Task prompt:
The following data has a line with "Voli da Zurigoverso" and a line with "total: 3625.99 -> 4058.00". Write out exactly those lines and all the lines between them.

Information:
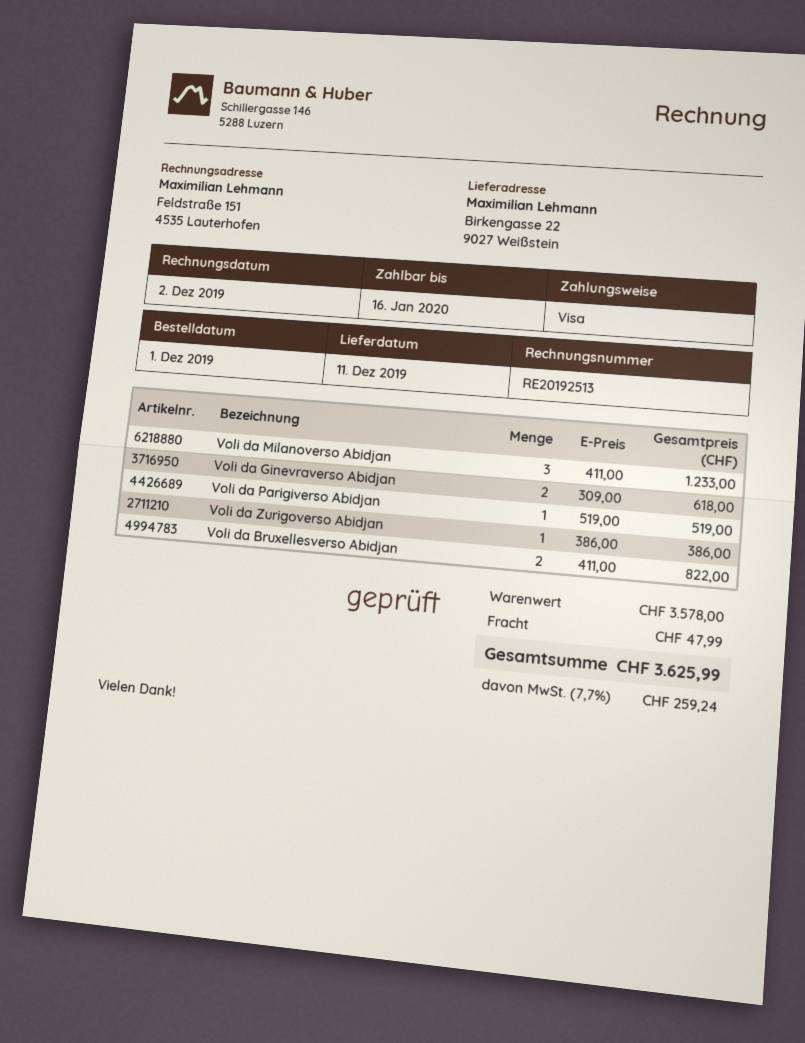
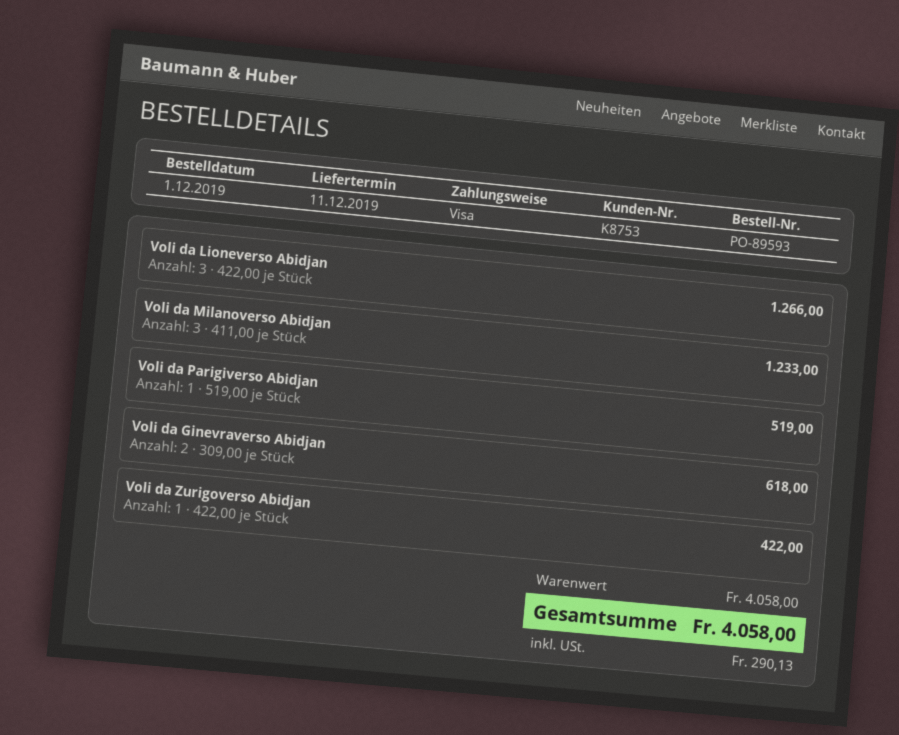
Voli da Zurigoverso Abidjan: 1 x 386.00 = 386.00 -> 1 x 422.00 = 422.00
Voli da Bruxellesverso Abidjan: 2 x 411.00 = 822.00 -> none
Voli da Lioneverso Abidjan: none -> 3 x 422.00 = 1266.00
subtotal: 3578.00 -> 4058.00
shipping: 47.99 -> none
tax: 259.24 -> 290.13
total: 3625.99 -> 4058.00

==

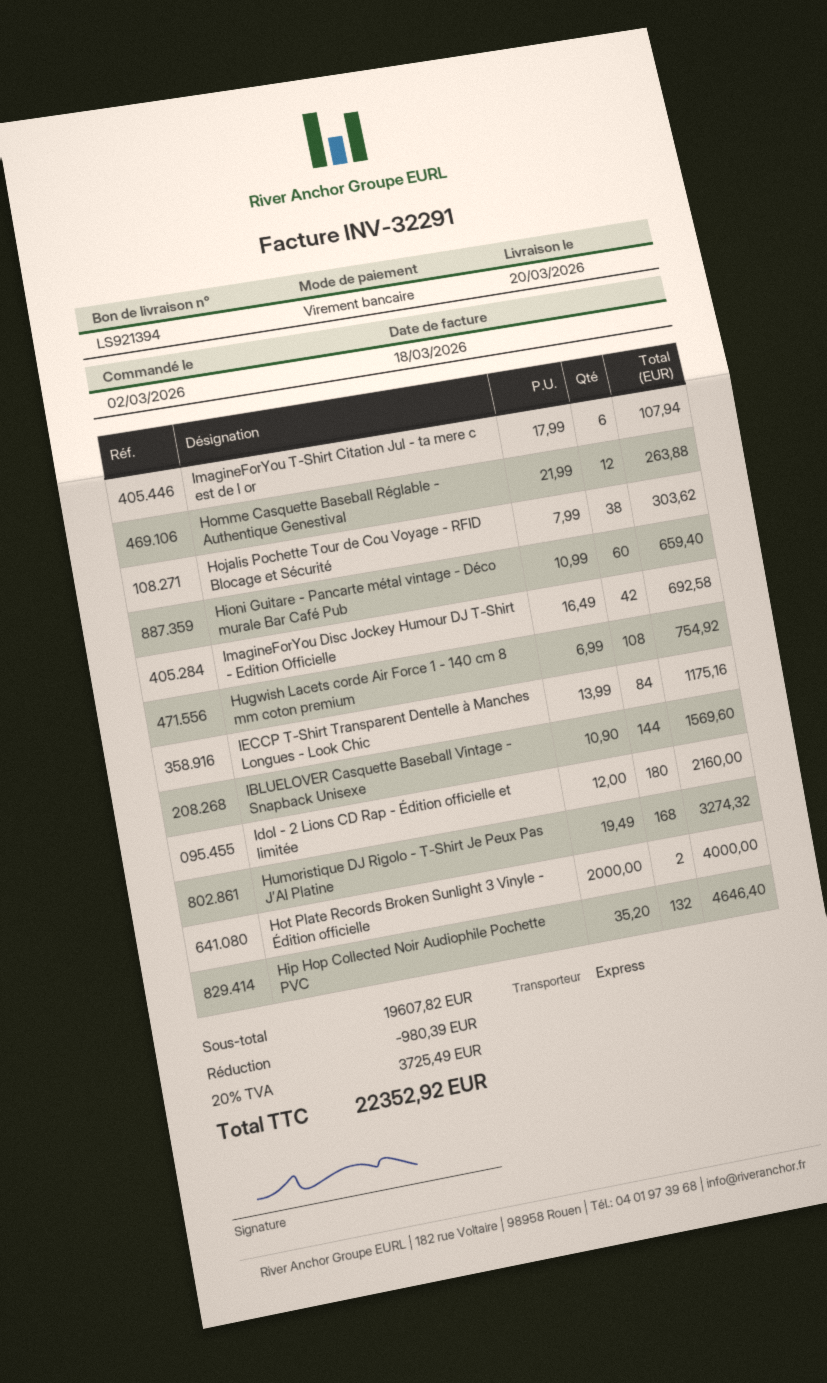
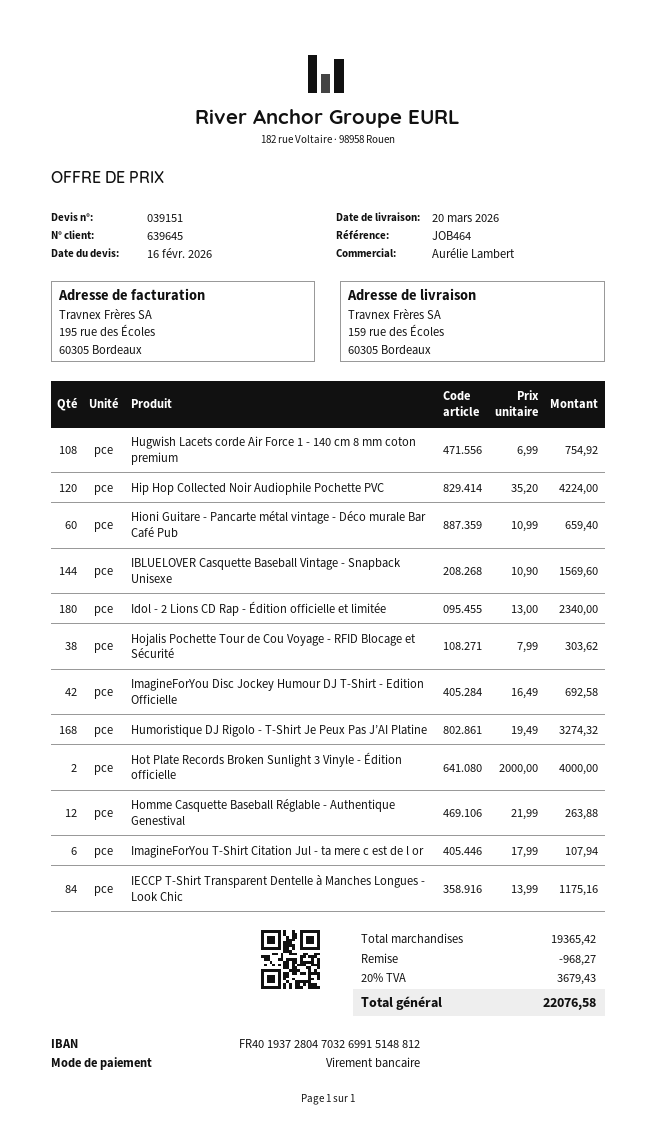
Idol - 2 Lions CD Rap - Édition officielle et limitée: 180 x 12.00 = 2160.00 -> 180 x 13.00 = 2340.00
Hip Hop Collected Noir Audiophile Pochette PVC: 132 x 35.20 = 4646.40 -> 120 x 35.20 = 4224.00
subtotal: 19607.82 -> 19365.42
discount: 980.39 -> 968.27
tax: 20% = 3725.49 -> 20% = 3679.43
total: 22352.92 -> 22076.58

Reply:
Voli da Zurigoverso Abidjan: 1 x 386.00 = 386.00 -> 1 x 422.00 = 422.00
Voli da Bruxellesverso Abidjan: 2 x 411.00 = 822.00 -> none
Voli da Lioneverso Abidjan: none -> 3 x 422.00 = 1266.00
subtotal: 3578.00 -> 4058.00
shipping: 47.99 -> none
tax: 259.24 -> 290.13
total: 3625.99 -> 4058.00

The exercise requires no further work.